ODU’s Asian American Film Festival Discusses Representation & Whitewashing
ODU’s Department of Communication and Theatre Arts commenced The Asian American Film Festival on Sunday evening at the Batten College of Arts & Letters.
The festival serves to highlight the important work of Asian American filmmakers in an industry that too often erases them. Exploring “creative and critical stories of the Asian American experience,” each film featured on Sunday and Monday offered further anticipation for Dr. David C. Oh’s keynote talk, scheduled for Tuesday evening at 6 p.m.
Oh, an associate professor of communication arts at Ramapo College of New Jersey, recently authored the book, “Whitewashing the Movies: Asian Erasure and White Subjectivity in U.S. Film Culture,” which will serve as the evening’s central talking point.
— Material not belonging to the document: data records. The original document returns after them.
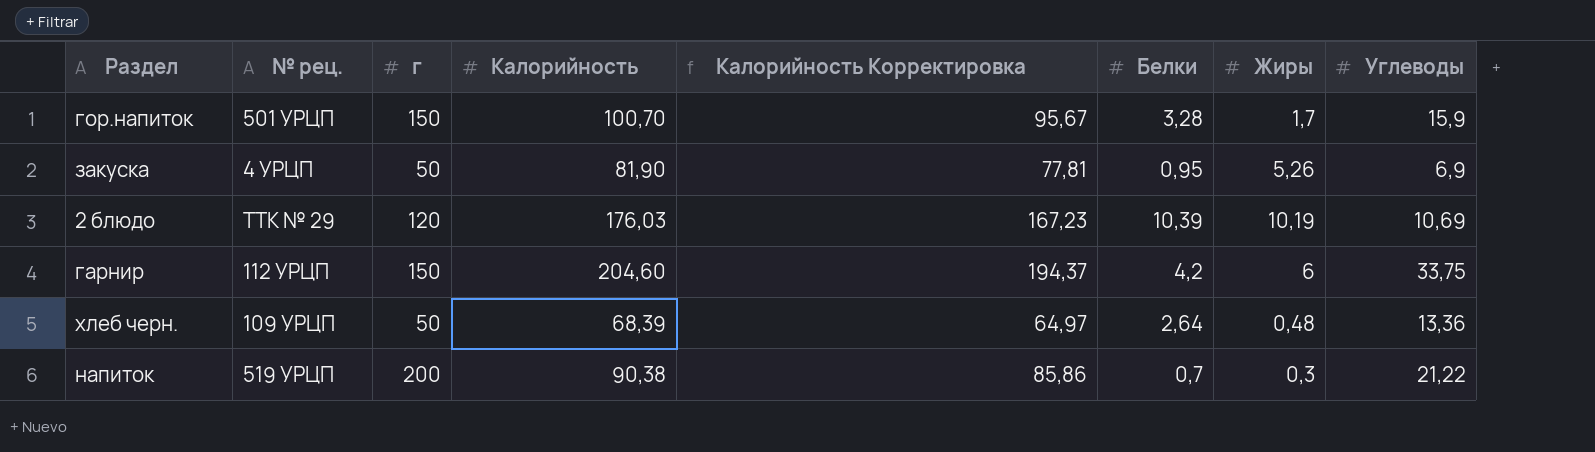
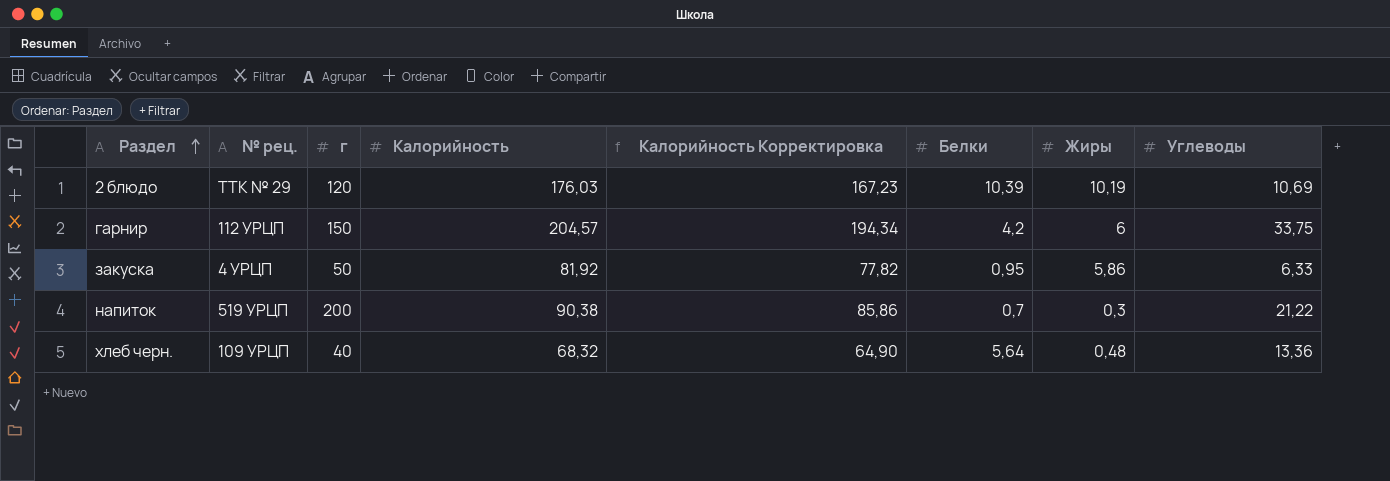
row order: none -> Раздел ascending
row гор.напиток: 501 УРЦП | 150 | 100,70 | 95,67 | 3,28 | 1,7 | 15,9 -> none
гарнир | Калорийность: 204,60 -> 204,57
гарнир | Калорийность Корректировка: 194,37 -> 194,34
закуска | Калорийность: 81,90 -> 81,92
закуска | Калорийность Корректировка: 77,81 -> 77,82
закуска | Жиры: 5,26 -> 5,86
закуска | Углеводы: 6,9 -> 6,33
хлеб черн. | г: 50 -> 40
хлеб черн. | Калорийность: 68,39 -> 68,32
хлеб черн. | Калорийность Корректировка: 64,97 -> 64,90
хлеб черн. | Белки: 2,64 -> 5,64

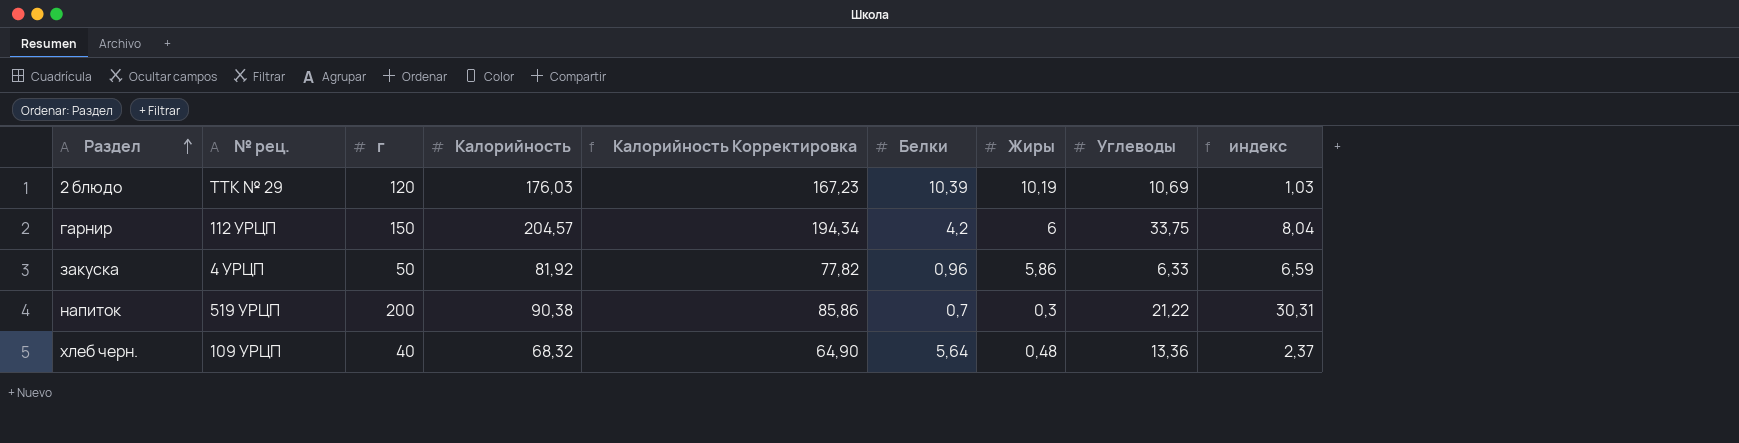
column индекс | formula: none -> [Углеводы] / [Белки]
закуска | Белки: 0,95 -> 0,96

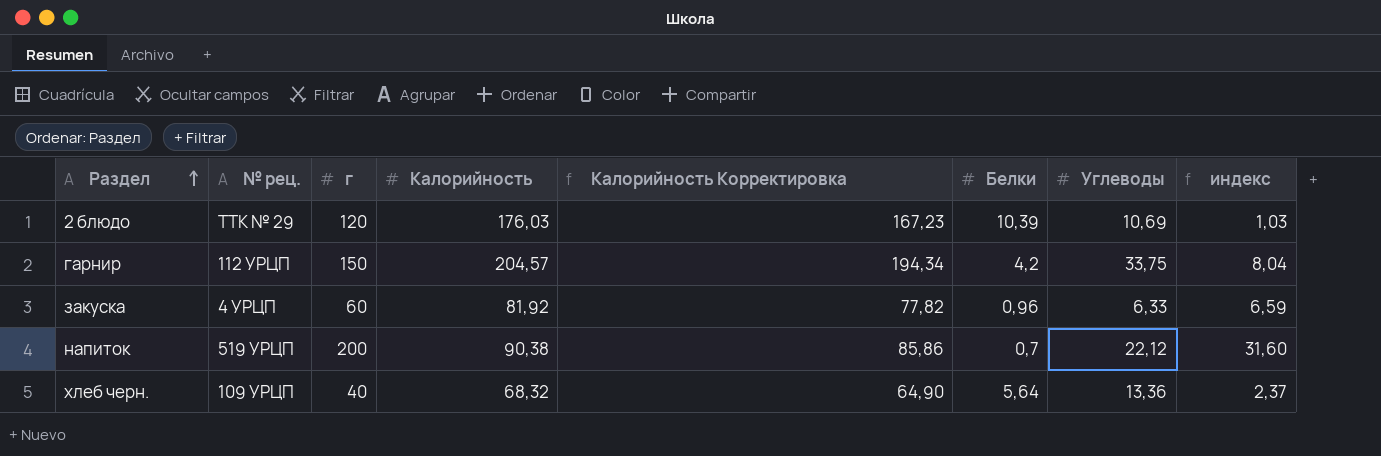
column Жиры | position: 7 -> none
закуска | г: 50 -> 60
напиток | Углеводы: 21,22 -> 22,12
напиток | индекс: 30,31 -> 31,60

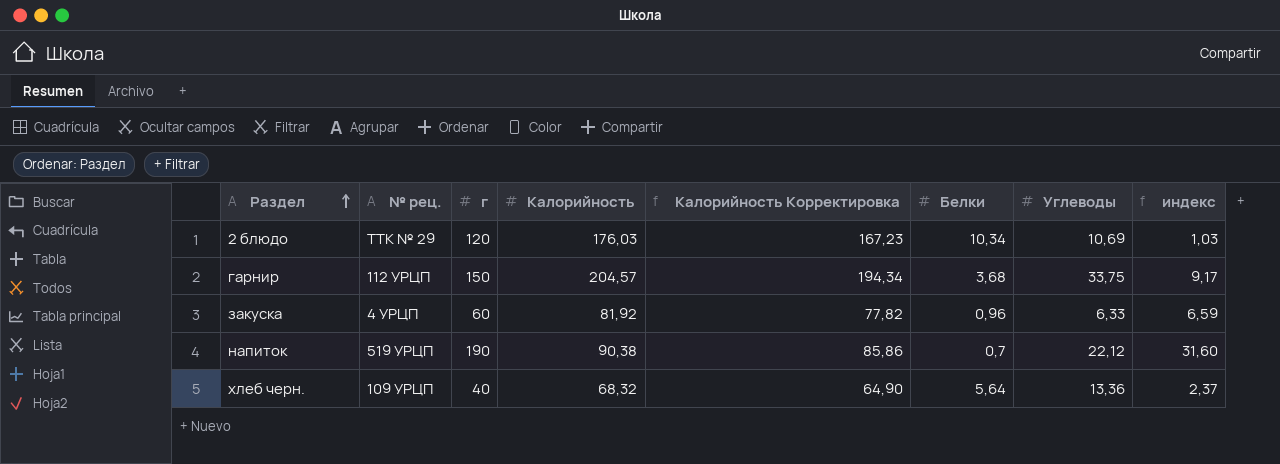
2 блюдо | Белки: 10,39 -> 10,34
гарнир | Белки: 4,2 -> 3,68
гарнир | индекс: 8,04 -> 9,17
напиток | г: 200 -> 190

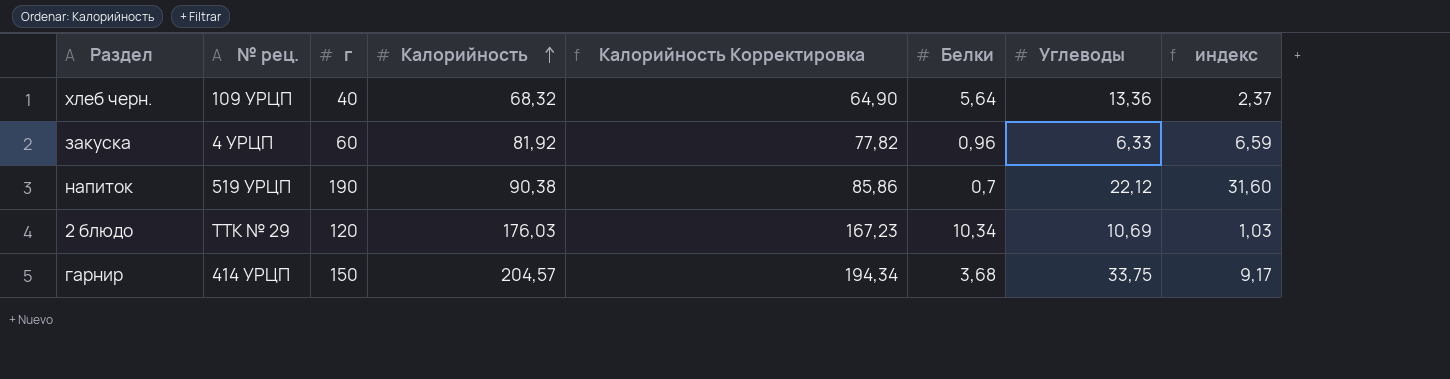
row order: Раздел ascending -> Калорийность ascending
гарнир | № рец.: 112 УРЦП -> 414 УРЦП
In the film industry, the term whitewashing is considered the elimination or replacement of POC in any given work. Particularly in film adaptations, U.S. filmmakers tend to erase people of color by rewriting their characters to be white, if deciding to include them at all. An independent film website based in London, One Room with a View, cites various examples of Hollywood whitewashing from “Breakfast at Tiffany’s” (1961) to “The Great Wall” (2016), each film portraying a white actor who was clearly cast in place of a person of color.
Film critic Richard Dyer writes in his book, “White: Essays on Race and Culture,” that “other people are raced, [white people] are just people.” In other words, whiteness is “the standard by which other ethnicities are measured and represented.”
Coordinators of the festival, assistant professor and filmmaker, Priya Vashist and chair of the department of communications & theatre arts, Avi Santo, hosted Sunday night’s showings of “Minari” (2020) and “Si” (2020). Both films conveyed uniquely nuanced stories about the Korean American experience, commenting on what it means to preserve one’s cultural identity while living in the U.S. A brief Q&A with Thomas Percy Kim, director of “Si,” allowed audience members to open a dialogue about the significance of Korean voices in the film industry, particularly in coming-of-age stories. Similar Q&As took place on Monday, regarding the films “The Namesake” (2006), “Herselves,” “Yellow Rose” (2020) and “A Work of Love: Preserving Fil-Am History” (2019).
The Asian American Film Festival will conclude on Tuesday, March 15 in the Diehn Center for the Performing Arts, room 1202. The schedule is as follows:
1 p.m. – 3 p.m.
“Tigertail,” directed by Alan Yang (2019)
“A Cure for All Things,” directed by Katherine Chou (2020)
4 p.m. – 6 p.m.
“Spa Night,” directed by Andrew Ahn (2016)
“Lonely Blue Night,” directed by Johnson Cheng (2020)
6 p.m. – 7 p.m.
Keynote talk with Dr. David Oh, presenting on his new book, “Whitewashing the Movies: Asian Erasure and White Subjectivity in U.S. Film Culture”
7 p.m. – 9 p.m.
“The Farewell,” directed by Lulu Wang (2019)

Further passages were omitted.